Where a line in the material below has the string "project", please report it.
--- START ---
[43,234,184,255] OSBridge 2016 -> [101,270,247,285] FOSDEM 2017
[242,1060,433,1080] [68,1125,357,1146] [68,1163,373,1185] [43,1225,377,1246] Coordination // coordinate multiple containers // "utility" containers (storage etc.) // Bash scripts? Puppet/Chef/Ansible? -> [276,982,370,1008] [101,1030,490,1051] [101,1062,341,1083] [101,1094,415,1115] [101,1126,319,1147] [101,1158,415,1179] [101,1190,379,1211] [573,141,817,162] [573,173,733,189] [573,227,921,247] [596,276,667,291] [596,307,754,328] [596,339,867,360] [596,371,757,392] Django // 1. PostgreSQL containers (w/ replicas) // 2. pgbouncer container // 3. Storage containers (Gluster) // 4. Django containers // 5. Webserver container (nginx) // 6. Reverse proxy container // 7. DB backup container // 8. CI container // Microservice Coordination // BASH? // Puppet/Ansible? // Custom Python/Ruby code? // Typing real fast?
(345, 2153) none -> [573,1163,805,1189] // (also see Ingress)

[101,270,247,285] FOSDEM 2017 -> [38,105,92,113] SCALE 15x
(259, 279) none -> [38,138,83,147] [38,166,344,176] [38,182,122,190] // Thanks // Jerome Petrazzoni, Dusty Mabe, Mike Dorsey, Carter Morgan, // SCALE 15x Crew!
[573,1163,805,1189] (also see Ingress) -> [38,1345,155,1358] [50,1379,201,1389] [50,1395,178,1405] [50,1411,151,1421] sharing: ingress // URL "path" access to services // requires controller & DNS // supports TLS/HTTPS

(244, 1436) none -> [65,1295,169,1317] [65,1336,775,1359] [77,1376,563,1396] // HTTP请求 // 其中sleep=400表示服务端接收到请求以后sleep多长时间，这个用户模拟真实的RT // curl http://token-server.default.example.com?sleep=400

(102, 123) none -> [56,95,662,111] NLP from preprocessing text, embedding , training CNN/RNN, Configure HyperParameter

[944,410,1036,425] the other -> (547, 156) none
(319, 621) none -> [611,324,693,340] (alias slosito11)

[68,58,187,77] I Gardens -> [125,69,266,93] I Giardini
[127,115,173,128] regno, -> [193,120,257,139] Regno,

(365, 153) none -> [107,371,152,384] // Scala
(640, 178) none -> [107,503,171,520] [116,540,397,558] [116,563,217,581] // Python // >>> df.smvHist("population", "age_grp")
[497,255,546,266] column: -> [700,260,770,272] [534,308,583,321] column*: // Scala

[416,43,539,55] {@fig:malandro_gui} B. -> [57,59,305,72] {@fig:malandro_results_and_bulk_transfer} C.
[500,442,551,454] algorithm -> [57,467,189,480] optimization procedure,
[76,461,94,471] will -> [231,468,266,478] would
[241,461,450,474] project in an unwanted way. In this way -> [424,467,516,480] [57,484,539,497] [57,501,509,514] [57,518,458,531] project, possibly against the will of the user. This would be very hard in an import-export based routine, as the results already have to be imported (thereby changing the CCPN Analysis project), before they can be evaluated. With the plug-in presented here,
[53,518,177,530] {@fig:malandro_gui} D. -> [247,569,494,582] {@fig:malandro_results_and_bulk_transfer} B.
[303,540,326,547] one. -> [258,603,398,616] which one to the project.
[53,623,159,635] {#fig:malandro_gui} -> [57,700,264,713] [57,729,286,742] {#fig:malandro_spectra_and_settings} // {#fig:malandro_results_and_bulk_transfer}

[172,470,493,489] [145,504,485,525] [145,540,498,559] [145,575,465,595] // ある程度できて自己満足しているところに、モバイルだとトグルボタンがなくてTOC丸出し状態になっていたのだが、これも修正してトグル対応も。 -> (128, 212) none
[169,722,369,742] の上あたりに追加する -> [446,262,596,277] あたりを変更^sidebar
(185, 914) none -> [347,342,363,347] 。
--- END ---
▸ Solution for this exercise
[241,461,450,474] project in an unwanted way. In this way -> [424,467,516,480] [57,484,539,497] [57,501,509,514] [57,518,458,531] project, possibly against the will of the user. This would be very hard in an import-export based routine, as the results already have to be imported (thereby changing the CCPN Analysis project), before they can be evaluated. With the plug-in presented here,
[303,540,326,547] one. -> [258,603,398,616] which one to the project.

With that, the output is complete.